• [Records from a collection]
== Segment start ==

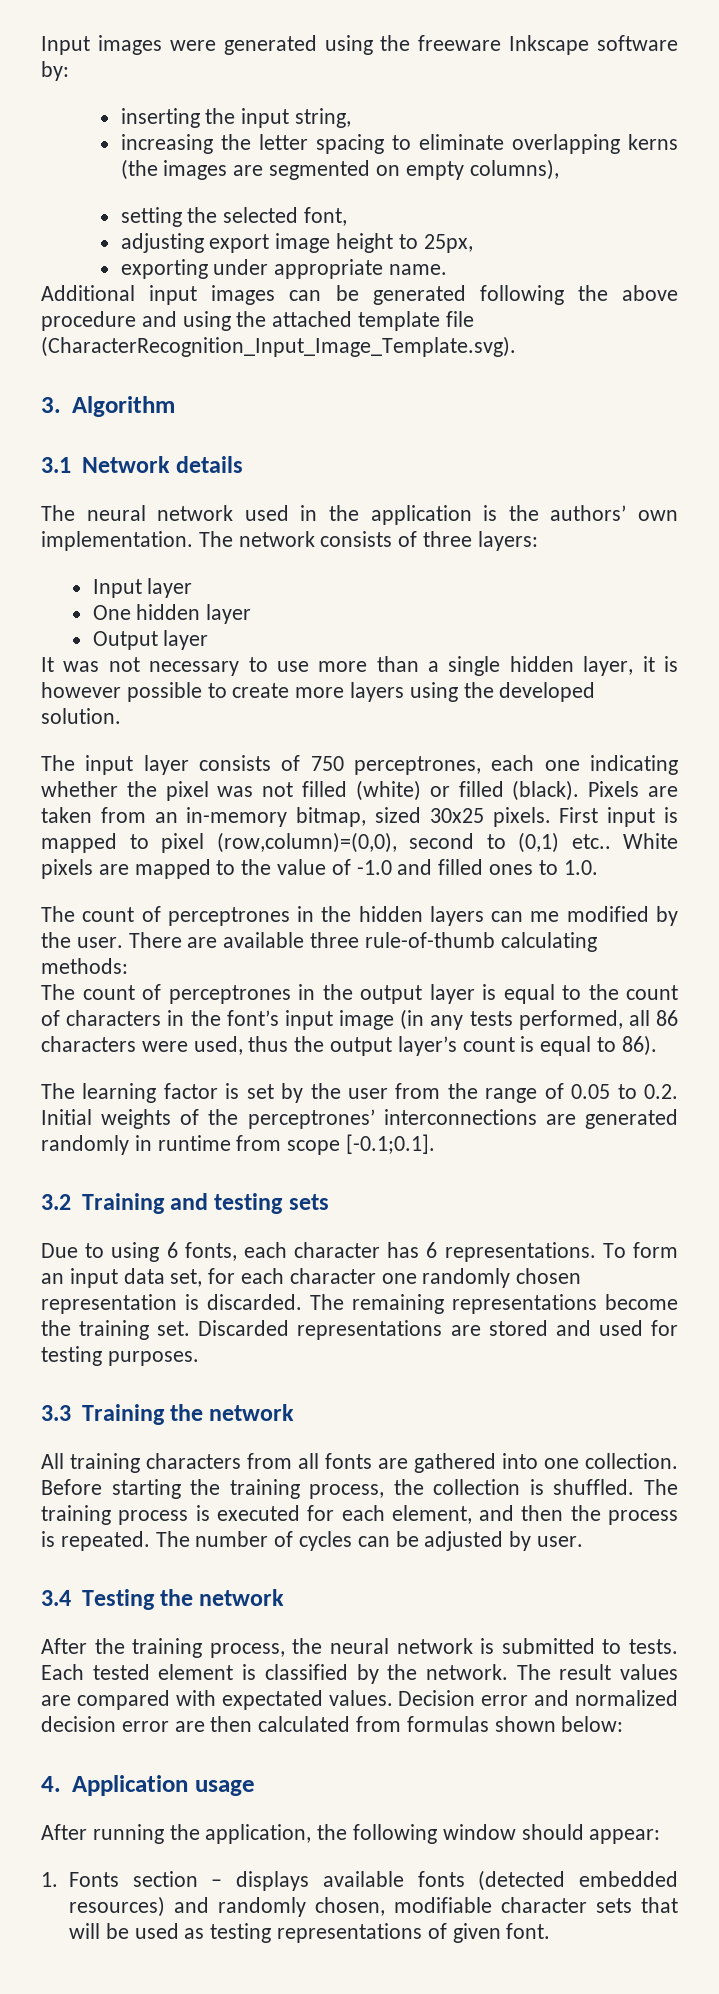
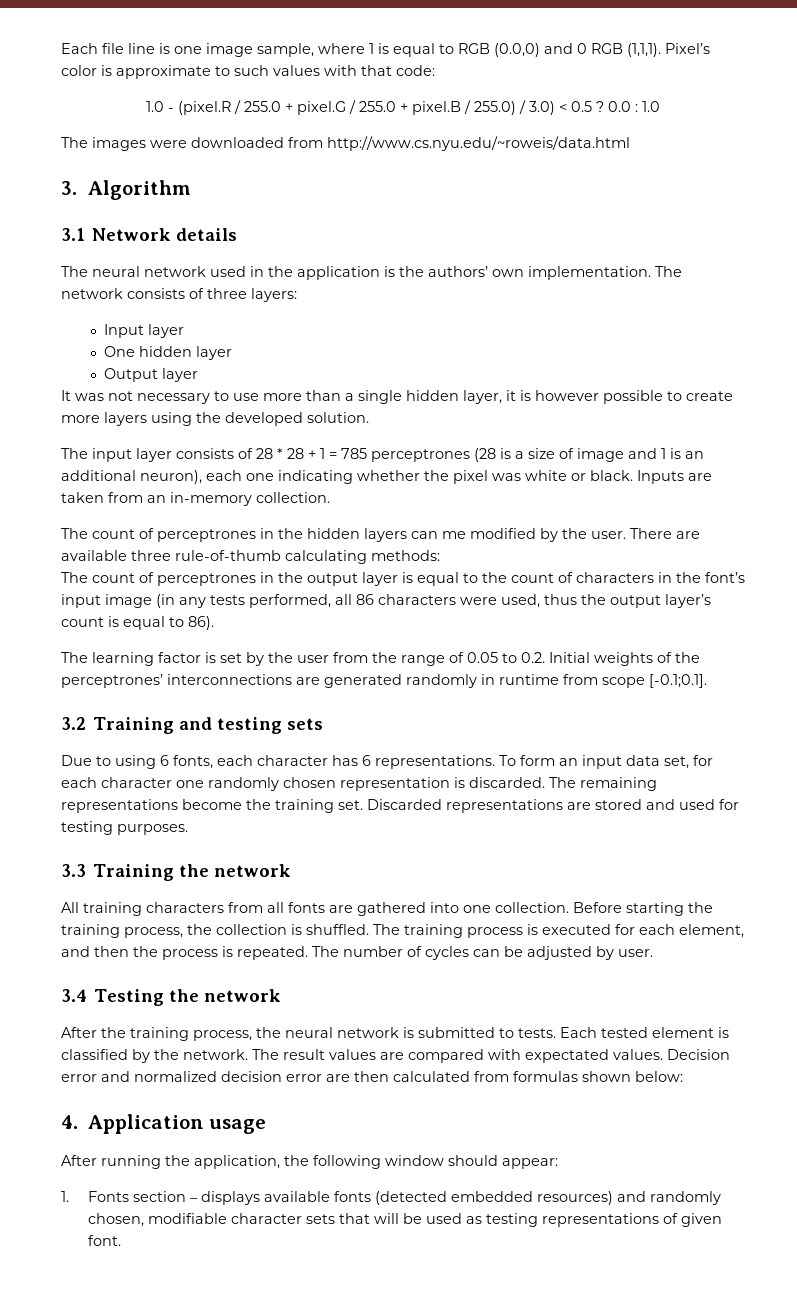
- Input images were generated using the freeware Inkscape software by:
- inserting the input string,
- increasing the letter spacing to eliminate overlapping kerns (the images are segmented on empty columns),
- setting the selected font,
- adjusting export image height to 25px,
- exporting under appropriate name.
- Additional input images can be generated following the above procedure and using the attached template file (CharacterRecognition_Input_Image_Template.svg).
+ Each file line is one image sample, where 1 is equal to RGB (0.0,0) and 0 RGB (1,1,1). Pixel’s color is approximate to such values with that code:
+ 1.0 - (pixel.R / 255.0 + pixel.G / 255.0 + pixel.B / 255.0) / 3.0) < 0.5 ? 0.0 : 1.0
+ The images were downloaded from http://www.cs.nyu.edu/~roweis/data.html
- The input layer consists of 750 perceptrones, each one indicating whether the pixel was not filled (white) or filled (black). Pixels are taken from an in-memory bitmap, sized 30x25 pixels. First input is mapped to pixel (row,column)=(0,0), second to (0,1) etc.. White pixels are mapped to the value of -1.0 and filled ones to 1.0.
+ The input layer consists of 28 * 28 + 1 = 785 perceptrones (28 is a size of image and 1 is an additional neuron), each one indicating whether the pixel was white or black. Inputs are taken from an in-memory collection.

== Segment end ==

• [YOUR TASK] Please transcribe exactly the lines above from the line that has "- adjusting export" up to and including the line that has "Each file line"; no other line belongs in the answer.

• [TASK RESULT]
- adjusting export image height to 25px,
- exporting under appropriate name.
- Additional input images can be generated following the above procedure and using the attached template file (CharacterRecognition_Input_Image_Template.svg).
+ Each file line is one image sample, where 1 is equal to RGB (0.0,0) and 0 RGB (1,1,1). Pixel’s color is approximate to such values with that code:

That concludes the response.